__YOUR TASK__
From the first line of the entries down to the line with "[189,656,785,675] zona (suena", write out every line exactly; that last line counts, but pictures do not.
▼
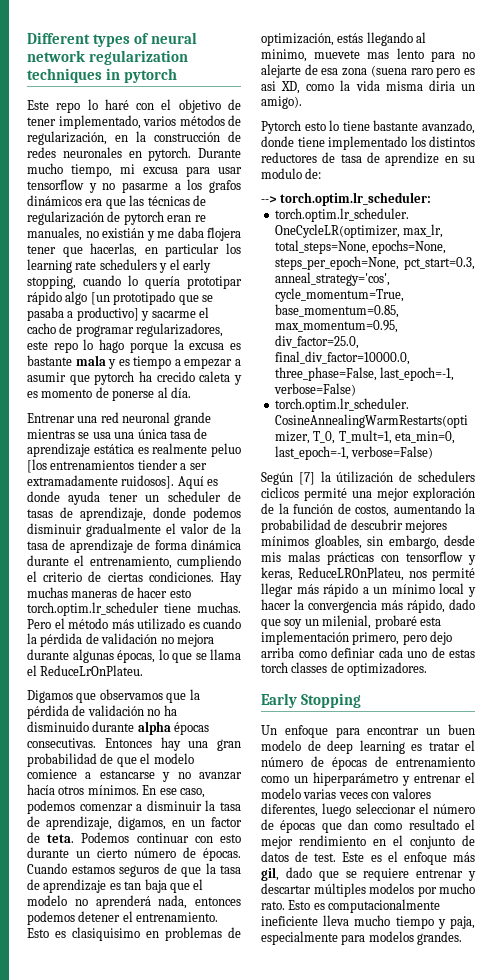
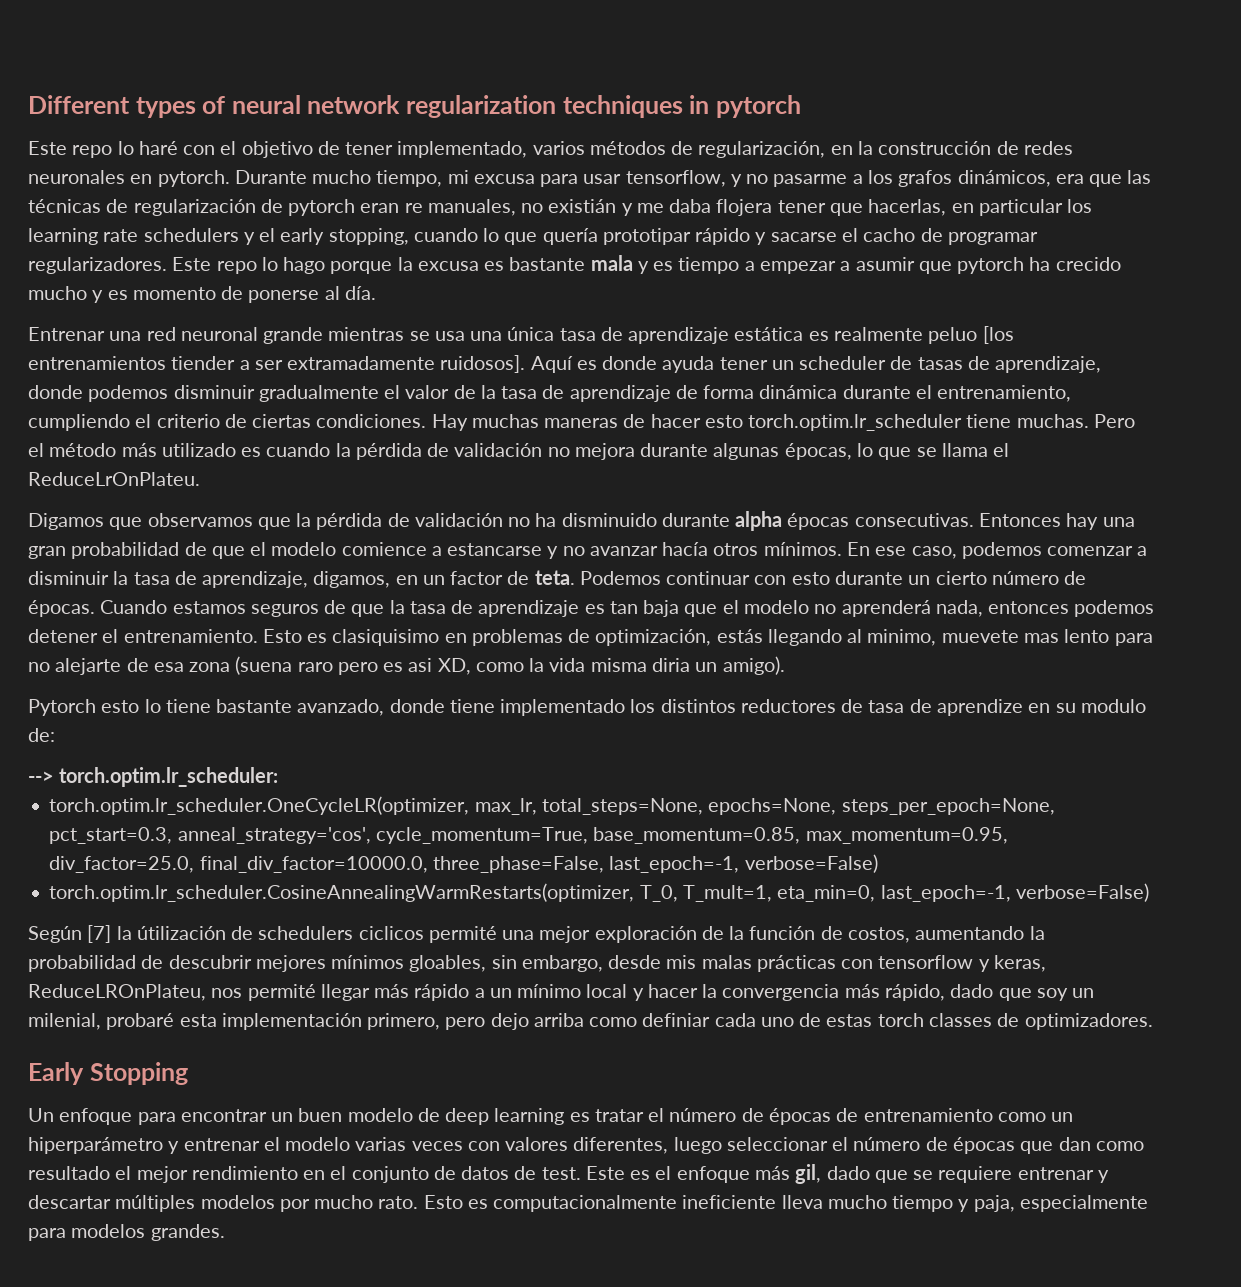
[27,179,84,190] tensorflow -> [625,170,726,187] tensorflow,
[27,195,82,206] dinámicos -> [957,170,1051,187] dinámicos,
(138, 280) none -> [504,232,538,245] que
[65,291,213,305] [27,307,196,321] algo [un prototipado que se pasaba a productivo] y sacarme -> [755,232,837,245] y sacarse
[136,323,224,337] [27,341,48,350] regularizadores, este -> [28,257,212,274] regularizadores. Este
[199,371,231,382] caleta -> [28,286,87,300] mucho

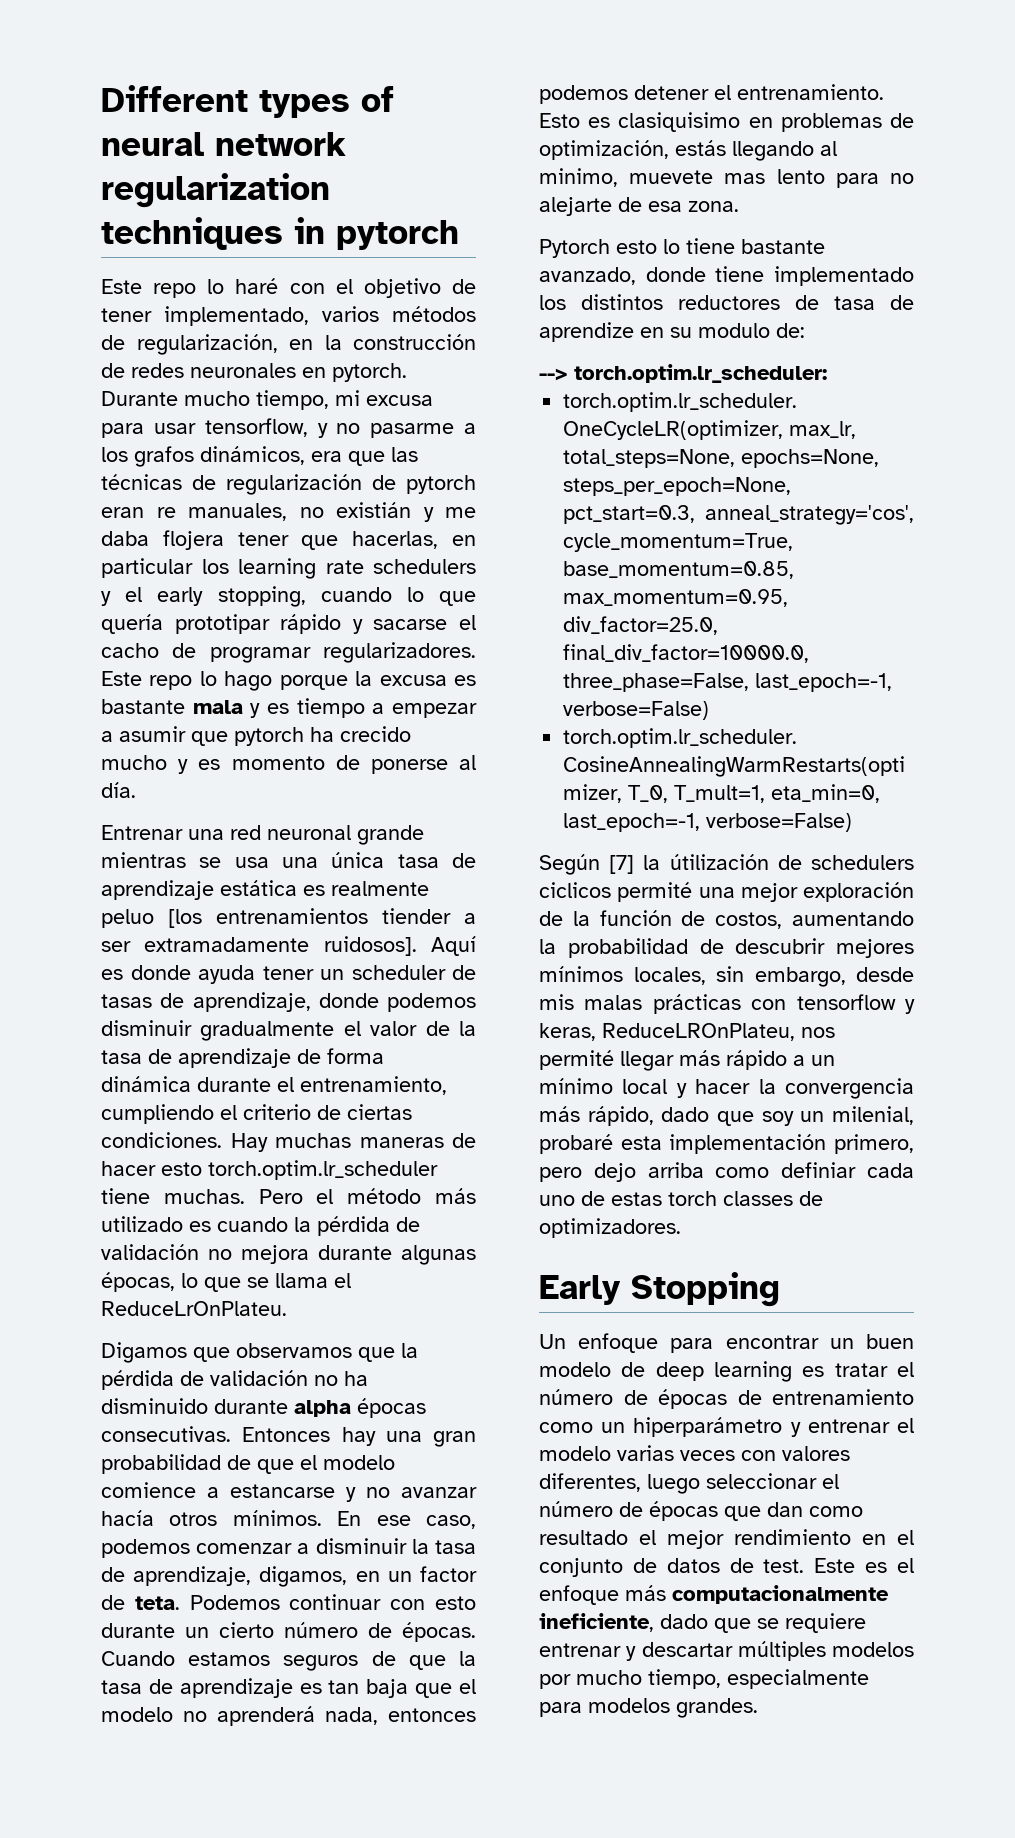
[189,656,785,675] zona (suena raro pero es asi XD, como la vida misma diria un amigo). -> [688,201,739,212] zona.
[409,955,487,972] gloables, -> [633,967,706,985] locales,
[795,1164,822,1184] gil, -> [672,1585,889,1604] [539,1613,654,1632] computacionalmente ineficiente,
[378,1195,1015,1212] rato. Esto es computacionalmente ineficiente lleva mucho tiempo y paja, -> [648,1669,721,1689] tiempo,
▲
__ANSWER SECTION__
[27,179,84,190] tensorflow -> [625,170,726,187] tensorflow,
[27,195,82,206] dinámicos -> [957,170,1051,187] dinámicos,
(138, 280) none -> [504,232,538,245] que
[65,291,213,305] [27,307,196,321] algo [un prototipado que se pasaba a productivo] y sacarme -> [755,232,837,245] y sacarse
[136,323,224,337] [27,341,48,350] regularizadores, este -> [28,257,212,274] regularizadores. Este
[199,371,231,382] caleta -> [28,286,87,300] mucho

[189,656,785,675] zona (suena raro pero es asi XD, como la vida misma diria un amigo). -> [688,201,739,212] zona.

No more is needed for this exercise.